息を乱し、ライトブランの髪の毛を乱しながら彼女は、一心不乱に路地を駆け抜ける。時々後ろを振り返りながら路地を細かく曲がり大きな通りを目指す。このあたりは住み慣れている場所なのに、商店街の通りや人通りの多い道になぜか出られない。気づけばどんどん一通りもなく薄暗く細い路地へ入ってしまった。
「はぁ・・はぁ・・」
必死になりながら奥へ進むと奥にはビルに囲まれた・・
「行き止まり・・・」
慌てて戻ろうとすると、路地から一つの影が出てくる。薄暗く顔ははっきり見えないが体のラインから女性というのは伺えた。
「な、なにか御用ですか」
震えながらも必死に搾り出した声で問いかける。
「・・・・・」
地面を踏みしめ近づく足音。必死に問いただした彼女に対し、望むべく答えもなく非常な足音だけを返す。彼女は近づく人影に対し少しずつ下がる。後ろのビルまではまだ少し距離があるはずだが、不意に何かに背中がぶつかる。

ガッ・・・・・

彼女の意識はそこで途切れた。
「こいつの力は?」
「この端末を信じるならレベル3って所ですね」
「まあまあか・・」
女性と思われる人影は携帯を取り出し、キーを押しコールのボタンを押した。数回のコールが鳴り電話の向こうから男の声が聞こえた。
「お疲れ様です」
「ああ、今レベル3を捕まえた」
「では1人分の装置を準備しておきます。」
「時間まで残り少ない。目標をそろそろ確保に入る」
「わかりました。・・・ところで一つ問題が」
「あ?」
女性の声が少しだけ強張る。それに対し電話の男は少しだけ声のトーンが小さくなった。
「門脇(かどわき)がアンチスキルに拘束されました」
「・・・そうか」
チッと舌打ちをした。
「ほっとけ。やつも覚悟の上だ。今は確保優先だ」
そういって通話を切った。
「姉さん、僕もそうやって首切られたら嫌ですわー」
茶化すようにもう一人がつぶやく。
「ふん、それより解除しろ。
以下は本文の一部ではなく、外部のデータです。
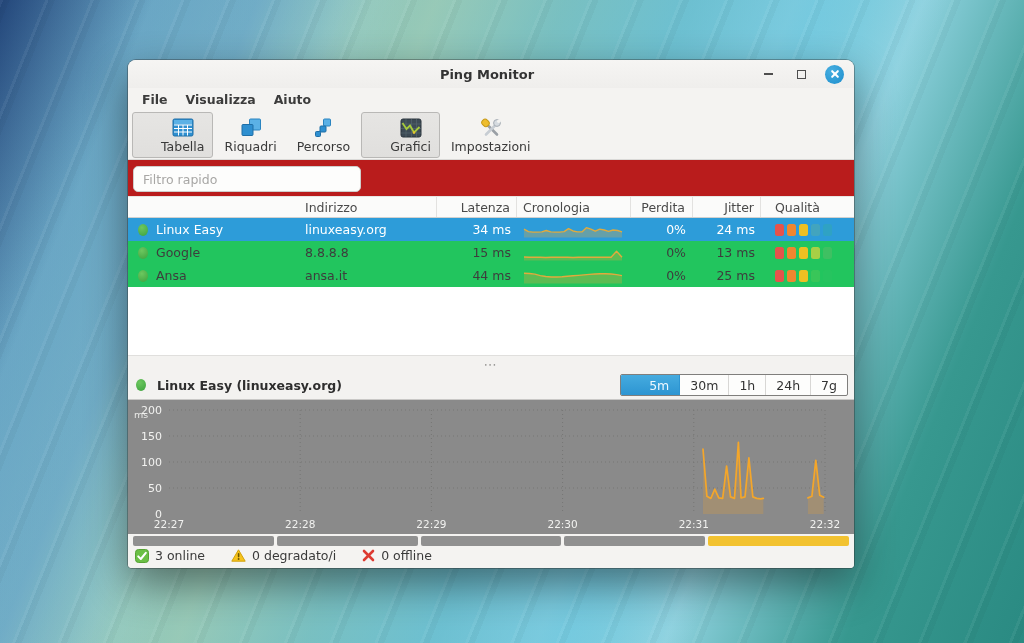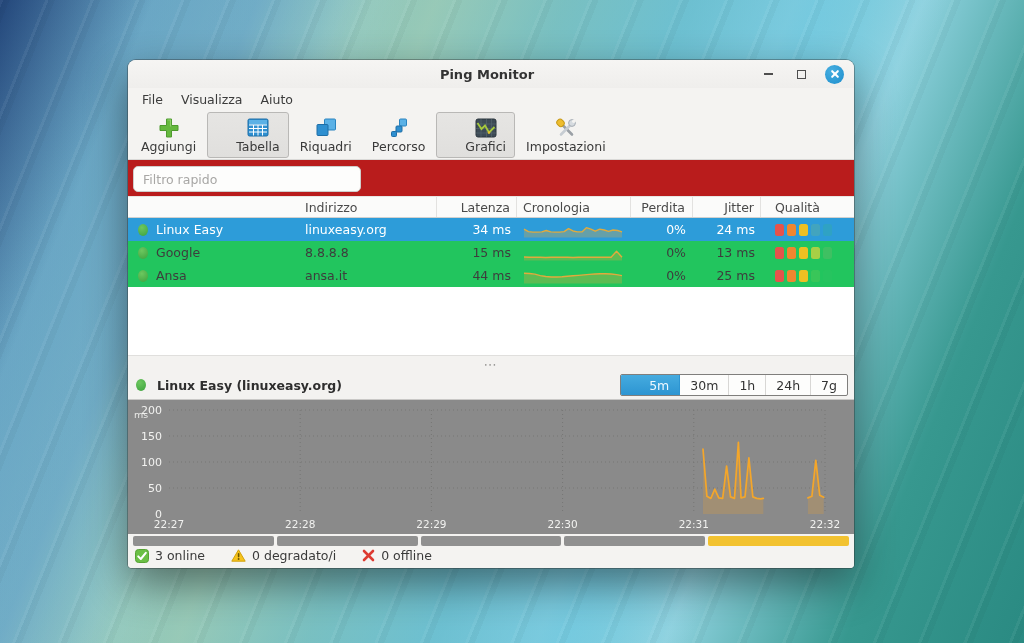--- a/index.html
+++ b/index.html
@@ -35,21 +35,21 @@
   .win-controls { position: absolute; right: 10px; display: flex; align-items: center; gap: 15px; }
   .wc { width: 18px; height: 18px; display: flex; align-items: center; justify-content: center; cursor: default; }
   .min-glyph { width: 9px; height: 2px; background: #4e4e4e; }
   .max-glyph { width: 9px; height: 9px; border: 1.5px solid #4e4e4e; }
   .close-btn { width: 19px; height: 19px; border-radius: 50%; background: radial-gradient(circle at 35% 30%, #46aee0, #1d8ecd); position: relative; }
   .close-btn span { position: absolute; left: 50%; top: 50%; width: 10px; height: 2px; background: #fff; border-radius: 1px; }
   .close-x1 { transform: translate(-50%,-50%) rotate(45deg); }
   .close-x2 { transform: translate(-50%,-50%) rotate(-45deg); }
 
   .menubar { height: 22px; display: flex; align-items: center; padding-left: 5px; flex: none; background: #f4f3f1; }
-  .menu-item { font-size: 12.5px; color: #3c3c3c; padding: 2px 9px; border-radius: 3px; }
+  .menu-item { font-size: 12.5px; color: #3c3c3c; padding: 2px 9px; border-radius: 3px; font-weight: bold; }
 
   .toolbar { height: 50px; flex: none; display: flex; align-items: stretch; gap: 2px; padding: 2px 4px 1px 4px;
     background: #f4f3f1; border-bottom: 1px solid #dad9d7; }
   .tbtn { display: flex; flex-direction: column; align-items: center; justify-content: center; gap: 1px;
     padding: 2px 8px; border: 1px solid transparent; border-radius: 3px; }
   .tbtn.pressed { background: linear-gradient(#e6e5e3, #e0dfdd); border-color: #b9b8b6; padding-left: 28px; }
   .tbtn .ticon { height: 22px; display: flex; align-items: center; }
   .tbtn .tlabel { font-size: 12.5px; color: #3a3a3a; line-height: 14px; }
 
   .filterbar { height: 36px; flex: none; background: #b91c1c; padding: 6px 0 0 5px; }
@@ -120,29 +120,20 @@
       </div>
     </div>
 
     <div class="menubar">
       <span class="menu-item">File</span>
       <span class="menu-item">Visualizza</span>
       <span class="menu-item">Aiuto</span>
     </div>
 
     <div class="toolbar">
-      <div class="tbtn">
-        <span class="ticon">
-          <svg width="22" height="22" viewBox="0 0 22 22">
-              <path d="M8.5 2h5v6.5H20v5h-6.5V20h-5v-6.5H2v-5h6.5z" fill="#65b83e" stroke="#4e9a2e" stroke-width="1"></path>
-              <path d="M9.5 3h3v6.5" fill="none" stroke="#8ed06b" stroke-width="1.2"></path>
-            </svg>
-        </span>
-        <span class="tlabel">Aggiungi</span>
-      </div>
       <div class="tbtn pressed">
         <span class="ticon">
           <svg width="22" height="19" viewBox="0 0 22 19">
               <rect x="1" y="1" width="20" height="17" rx="1.5" fill="#2e8fd0" stroke="#1f6ea6"></rect>
               <rect x="2" y="2" width="18" height="4.5" fill="#5bb1e6"></rect>
               <g stroke="#fff" stroke-width="1">
                 <line x1="2" y1="7" x2="20" y2="7"></line>
                 <line x1="2" y1="10.5" x2="20" y2="10.5"></line>
                 <line x1="2" y1="14" x2="20" y2="14"></line>
                 <line x1="6.5" y1="7" x2="6.5" y2="17.5"></line>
移動する」
「わかりました」
そういうと同時に徐々に車の音、通行人の雑音、会話が聞こえてくる。日差しはオレンジで二人の足元を照らす。そのまま日差しに素顔をさらすことなく、薄暗いほうへ消えていった。「白井さん」
校内の廊下を歩いているときに呼び止められ、黒子は振り返る。そこへ近づいてい来る明るめの黒のロングヘアの女の子。
「あら、泡浮(あわつき)さん。どうかしまして?」
顔を強張らせた彼女はいつもより口調を早めていた。
「じ、じつは・・・」

「湾内(わんない)さんがいなくなった?」
お昼休み、黒子と一緒に昼食をとっていた美琴はサンドイッチを銜えたまま、今日一緒に昼食をとっている泡浮のほうに目をやった。
「そうなんです。昨日から寮内でも姿を見なかったです。夜も朝も部屋へいったのですが鍵が閉まっていて」
湾内絹保(わんない きぬほ)と泡浮万彬(あわつき まあや)は一緒の学舎の園内の学生寮に住んでいる。
「寮長には話した?」
2個目のサンドイッチに手を出しながら美琴は聞いた。もちろん、というかわりに泡浮は頷いた。
「ええ、警備員(アンチスキル)にも捜索依頼したようです」
「風紀委員(ジャッジメント)のほうにも、捜索の依頼はきておりましたの。ですが・・・」
黒子は少し視線を落とした。
「ここ数週間の間に、湾内さん以外にも行方不明になった能力者の方がおりますの」
「能力者の・・・行方不明・・・」
「湾内さん大丈夫でしょうか」
黒子ははっとして、いつもの表情で泡浮をみた。
「大丈夫ですわ。警備員(アンチスキル)の方々と協力して、必ず見つけて見せますわ」
「そうよ。きっと見つかるから安心して」
「はい」
目に涙をためた泡浮は、二人に言われ少し安心したのか先ほどよりも安堵の表情を浮かべた。対象に黒子は表には出さないが、この能力者限定の行方不明の事件に何か嫌な予感を感じていた。美琴はそれを知ってか知らずか、
「もーらい」
といって、黒子が手に取っていた口をつけていないサンドイッチにかじりついた。
「まーお姉様ったら・・・でもこの食べかけのサンドイッチ・・・わたくしの手に持つこれは・・・お姉様との間接・・」
「やめい」
いつもの美琴の怒号が響いた。

「聞きましたわよ」

突然の声に三人ともびくついた。背後にいたのは扇子がトレードマークの・・・
「わたくし、この婚后光子(こんごう みつこ) もご協力いたしますわ」
「婚后さん、ありがとう」
「とーぜんですわ」
「どーでもいいですが、邪魔だけはしないでいただけます?」
「白井黒子さん・・それは誰に向かっておっしゃっているので?」
そんな事を言い合っているうちに昼休み終了のチャイムが鳴った。あわてて四人は片付けてそれぞれ教室へもどる。
「!」
そんな中何か視線を感じた美琴は立ち止まりあたりを見渡す。特に何も見当たらないため、後ろ髪を引かれながらも教室へ戻っていった。